Though few believe Hezbollah would launch an attack in the West, continued hostility between the United States and Iran could significantly raise the threat level here, several former counterterrorism officials and analysts said - especially if the tensions evolve into full-blown conflict.
Compared with al-Qaida, Hezbollah has a far more pronounced posture inside the United States and around the world, analysts and Bush administration officials have said. And while it has not organized an attack against the United States in 25 years, the group had more American blood on its hands before the Sept. 11 attacks than any other terrorist operation - the deadliest example being the 1983 suicide bombing that killed more than 200 Marines in Beirut.
"They are the granddaddy of them all," said Kenneth Bell, a former federal prosecutor who disrupted a Hezbollah cell in North Carolina in 2002, leading to a more than 100-year jail sentence for the group's ringleader. "Hezbollah has the greater infrastructure, expertise and arms to be much more lethal as an organization than al-Qaida."
Some hard-liners have described the Islamist group's activities in Lebanon during the past month as an effective coup, after militants boldly seized much of West Beirut when the government tried to shut down its communications networks.

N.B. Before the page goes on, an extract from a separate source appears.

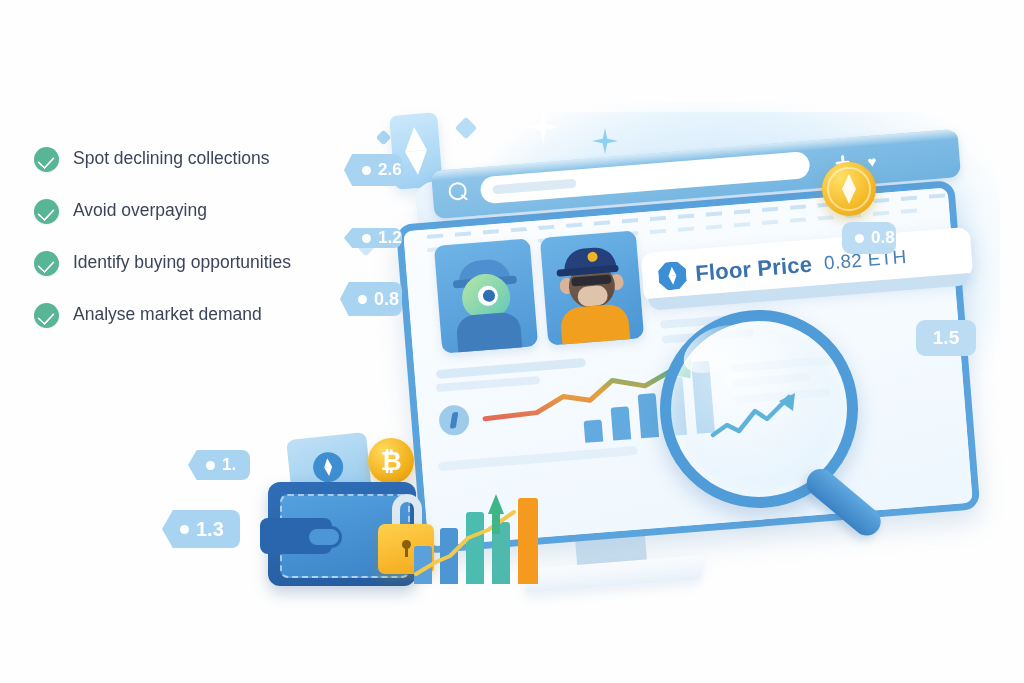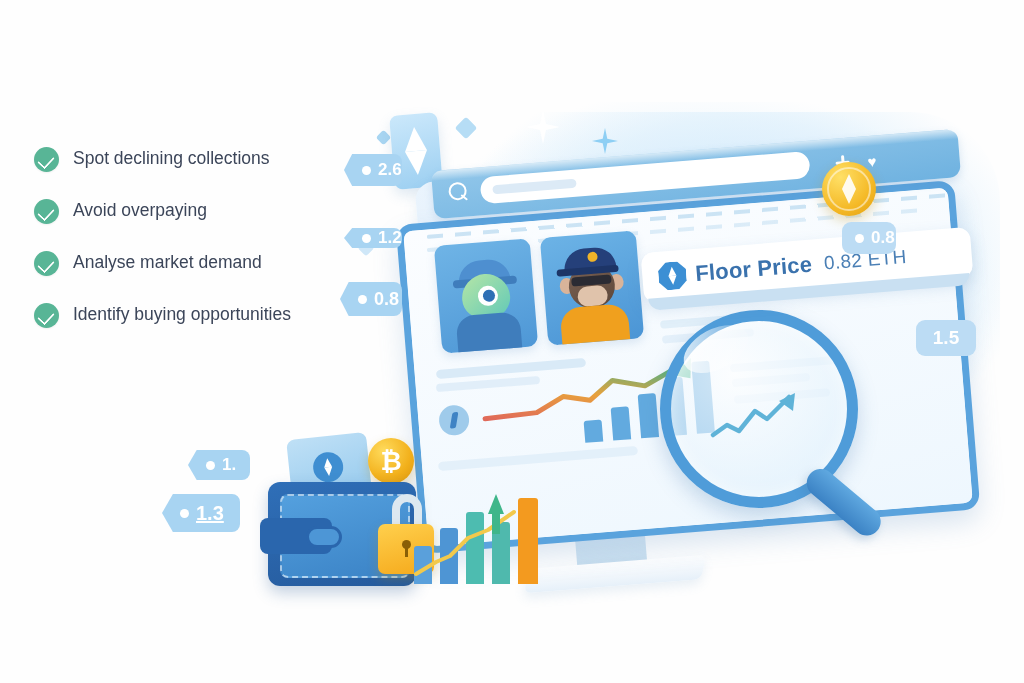"Analyse market demand" div.benefit { order: before "Identify buying opportunities" -> after "Identify buying opportunities" }
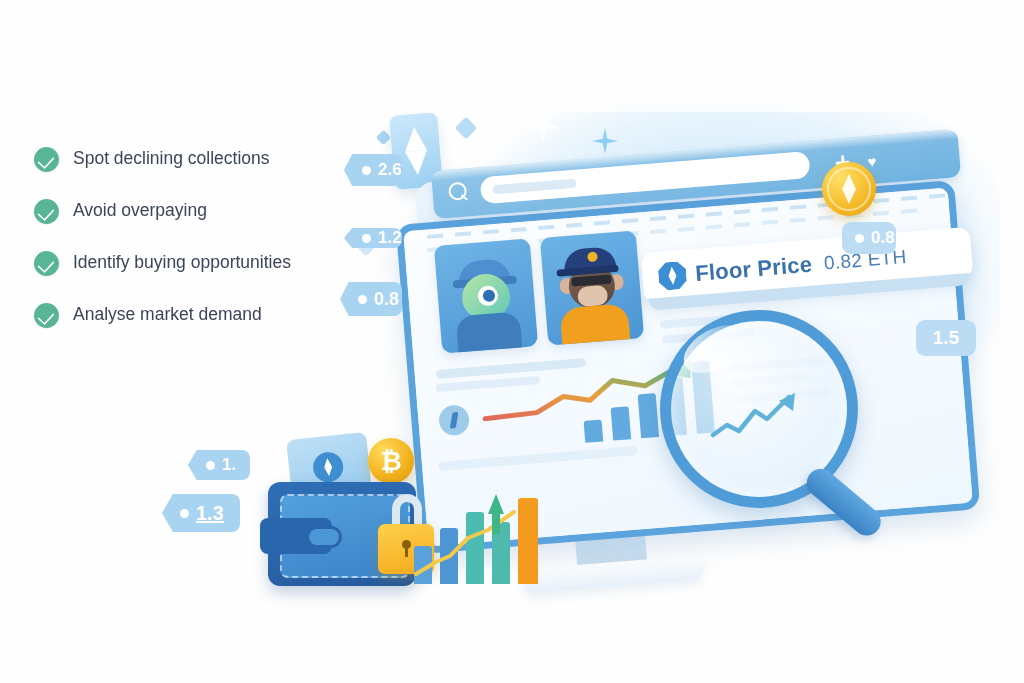"1.3" div.tag { text-decoration: underline -> none; top: 62px -> 78px }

Nearly 70 people were killed in the ensuing violence before a power-sharing arrangement brokered by Arab nations gave Hezbollah what amounts to veto power over the new government, which selected army chief Michel Suleiman as the country's new president yesterday.
Secretary of State Condoleezza Rice said Thursday that the group hurt its own cause among the Lebanese when its members "turned their arms on its own people," but some analysts and former intelligence officers say that Hezbollah's continued defiance of the West has made it more powerful than ever and a looming threat to the United States.
Last year's highly controversial National Intelligence Estimate predicted as much, noting that the group had concentrated its attacks outside the United States but might consider such an operation if "it perceives the United States as posing a direct threat to the group or Iran."